The result is an authentic, touching song in which she bares her vulnerabilities. With lyrics like “I left my shoes in the street so you’d carry me,” and “I don’t need anyone, I just need everyone and then some,” Halsey reveals herself not as pop singer Halsey, but as Ashley Frangipane, a young hot mess from New Jersey with a “disaster” of a personal life.

‘You Should Be Sad,’ her fourth track, continues this breach of genres. With twangy guitars and a steady drum, it makes an attempt at country, although it does come across as a city star’s idea of what Nashville country should sound like. The song has some cutting insults-- “You can’t fill the hole inside of you with money, drugs and cars” being my favorite-- but she declares at the beginning that the song holds “no anger, no malice, just a little bit of regret.”

As the album moves along, Halsey continues to bounce between mindsets. While ‘You Should Be Sad’ is a quintessential breakup song, ‘I HATE EVERYBODY’ is an almost satirical look at Halsey’s romantic failures. With a light and airy sound, the verses come across as a little over-cerebral. Still, the self-analysis is what makes the song impactful-- Halsey is entirely aware of how she self-destructs her relationships.

As Halsey said in her Apple Music interview, “I try to carry myself with that mentality [that I hate everybody], and at the core of it is a person who is desperately seeking to connect with people.” The best part comes in the bridge, which strips down to summarize: “If I could make you love me/ Maybe you could make me love me/ And if I can’t make you love me/ Then I’ll just hate everybody.”

Her tenth track, ‘Finally // beautiful stranger’ is simply a love song. A retelling of the story of when she and Dominic Harrison (YUNGBLUD) met, Halsey calls ‘Finally’ a love song “without a punchline.” It’s her proof that she can end a relationship peacefully, that she doesn’t “fully feed off of tragedy” in her songwriting.

‘More’ is by far the most poignant song on the album. It initially reads as a breakup song, with lyrics like “I sit and I stare at your clothes in the drawer/ I cry and my knuckles get sore.” But in her Apple Music interview, she reveals that it was actually written about her struggles with endometriosis and her miscarriages: “It is a love song, but not to this romantic person,” Halsey said. It’s heartbreaking, but still hopeful, as it was inspired by the surprising news that she could have a chance at starting a family at some point.

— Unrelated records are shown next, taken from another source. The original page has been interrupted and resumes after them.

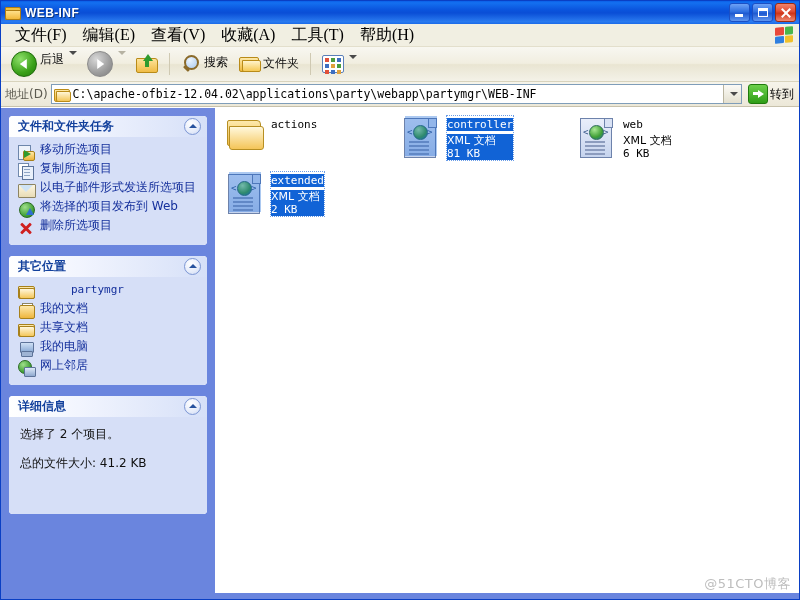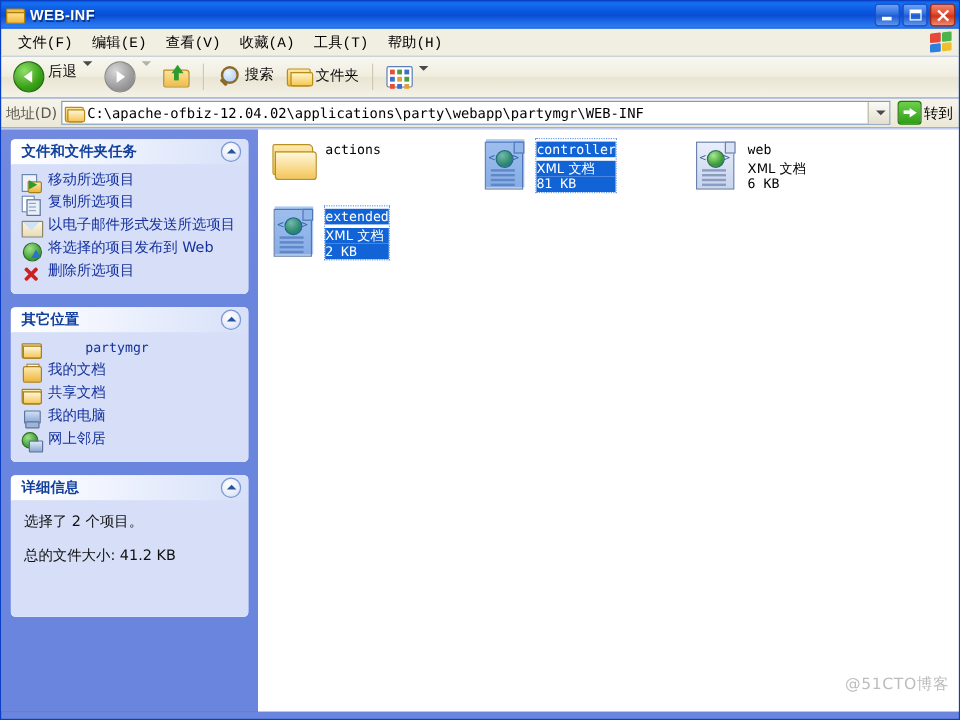--- a/index.html
+++ b/index.html
@@ -70,8 +70,8 @@
     padding-left:6px;position:relative;
   }
   .menu-item{
-    padding:2px 8px;color:#000;font-size:12px;white-space:nowrap;
-    font-family:Liberation Mono, monospace;
+    padding:2px 8px;color:#000;font-size:16px;white-space:nowrap;
+    font-family:Liberation Serif, serif;
   }
   .winflag{
     position:absolute;right:6px;top:3px;width:18px;height:16px;

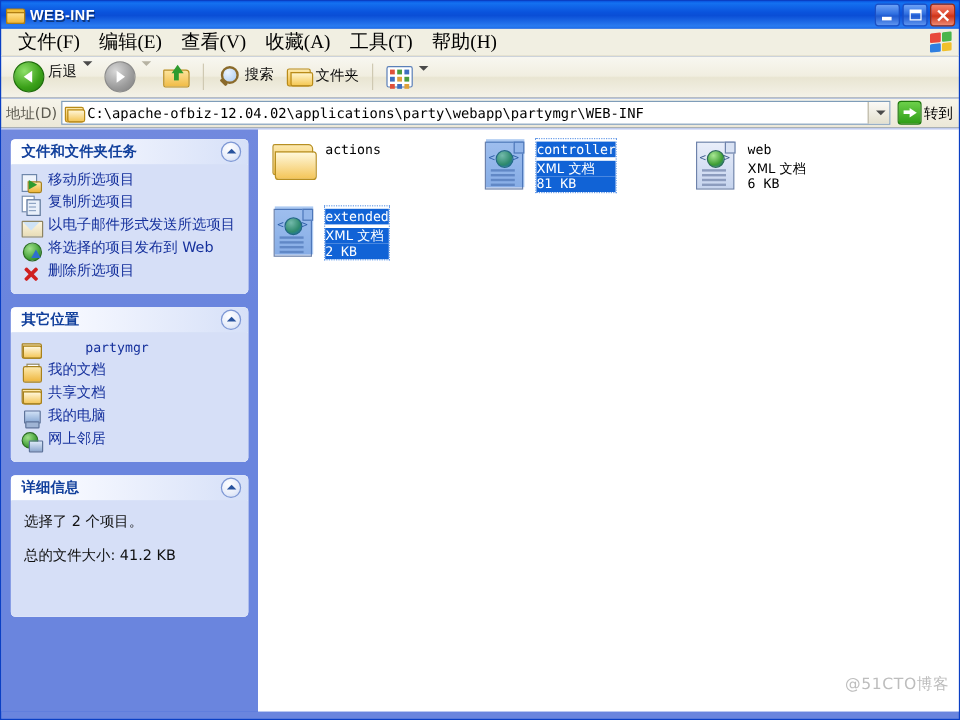--- a/index.html
+++ b/index.html
@@ -278,7 +278,7 @@
 
   
   .watermark{
-    position:absolute;right:8px;bottom:14px;
+    position:absolute;right:8px;bottom:0;
     color:#bdbdbd;font-size:13px;letter-spacing:0.5px;
     font-family:"DejaVu Sans","Liberation Sans",sans-serif;
     user-select:none;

The last song, ‘929,’ perfectly summarizes the album. The sparse instrumentals give Halsey space to lament everything from her relationship with her father to her feeling used to her nicotine addiction. Ultimately, it’s a confessional: as a listener, you don’t feel like Halsey the celebrity is complaining about her fame, but instead like Ashley is honestly working through her struggles with you as a confidant. A Billboard review said that “Halsey strips everything else away just to let the listener experience exactly what she’s feeling,” and in ‘929,’ this plain and intimate tone forces the listener to reflect on their own life as well.

Manic is a messy album to describe a messy life. It’s the perfect soundtrack from someone and for someone who is dissecting her problems but hasn’t quite figured herself out yet. As Billboard said, Manic “is what happens when the Manic Pixie Dream Girl is finally given agency over her own story; it’s messy; it’s complicated; it’s melodramatic.”